<<<<

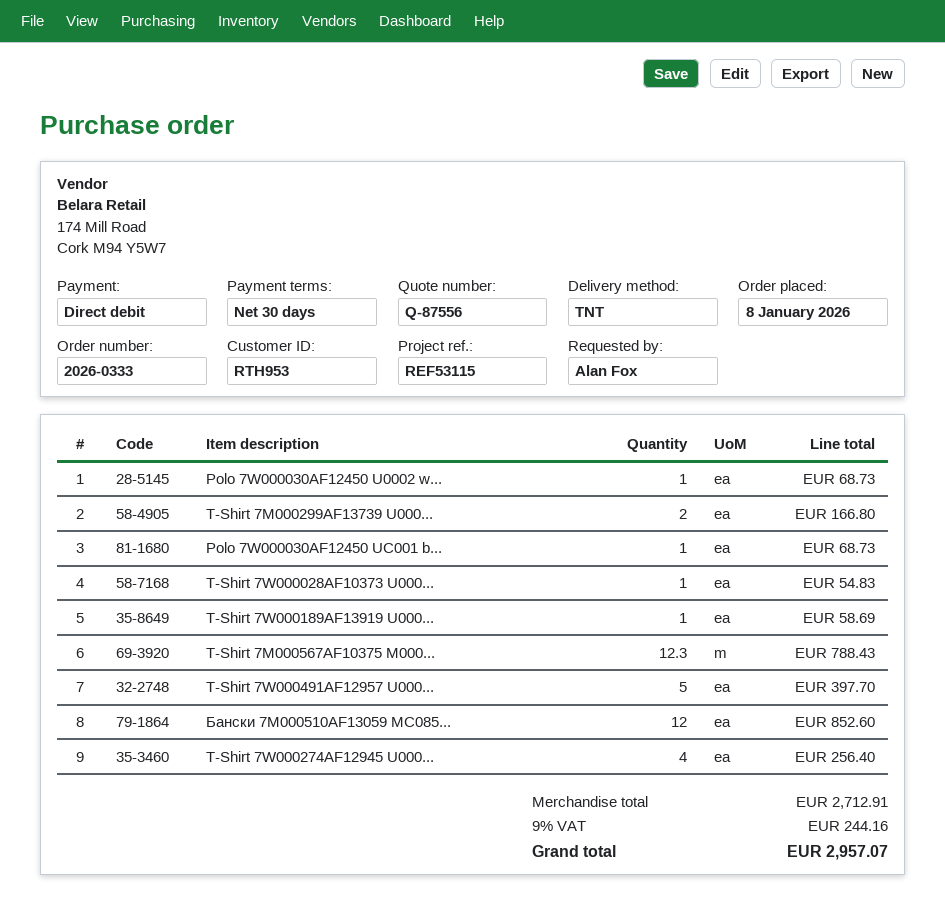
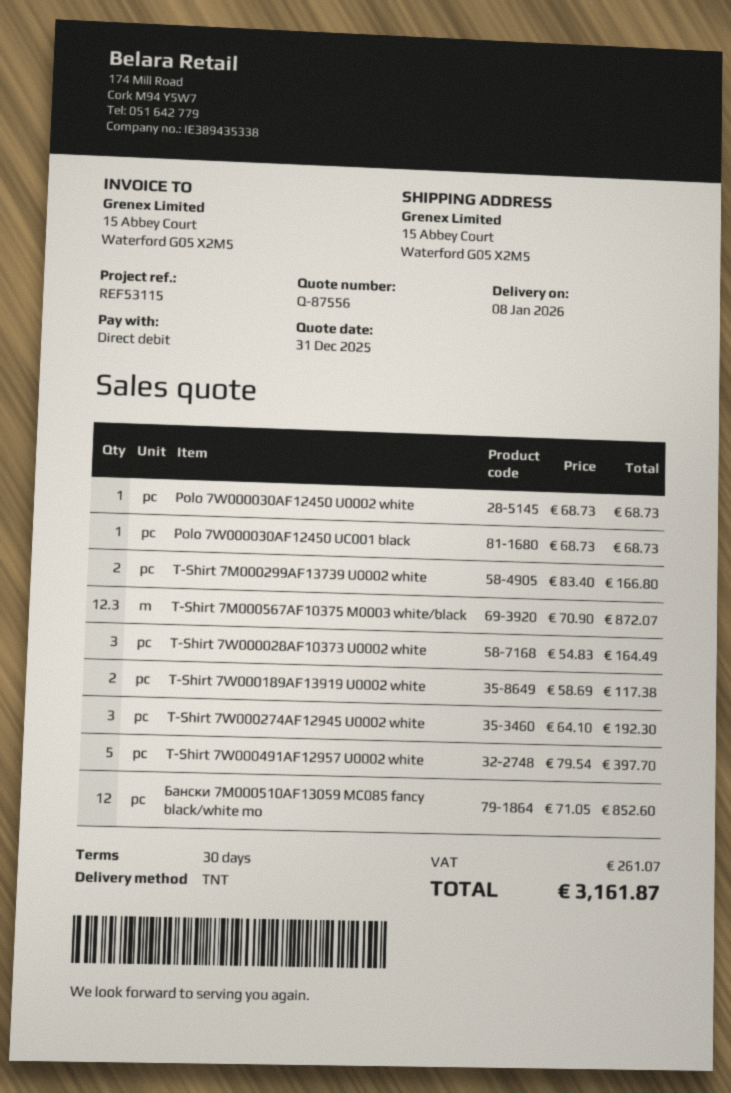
T-Shirt 7W000028AF10373 U000...: 1 for 54.83 -> 3 for 164.49
T-Shirt 7W000189AF13919 U000...: 1 for 58.69 -> 2 for 117.38
T-Shirt 7M000567AF10375 M000...: 12.3 for 788.43 -> 12.3 for 872.07
T-Shirt 7W000274AF12945 U000...: 4 for 256.40 -> 3 for 192.30
tax: 244.16 -> 261.07
total: 2957.07 -> 3161.87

>>>>

» **Exercise requirements**
Quote the preceding listing precisely and completely, omitting its images.

» **The answer**
T-Shirt 7W000028AF10373 U000...: 1 for 54.83 -> 3 for 164.49
T-Shirt 7W000189AF13919 U000...: 1 for 58.69 -> 2 for 117.38
T-Shirt 7M000567AF10375 M000...: 12.3 for 788.43 -> 12.3 for 872.07
T-Shirt 7W000274AF12945 U000...: 4 for 256.40 -> 3 for 192.30
tax: 244.16 -> 261.07
total: 2957.07 -> 3161.87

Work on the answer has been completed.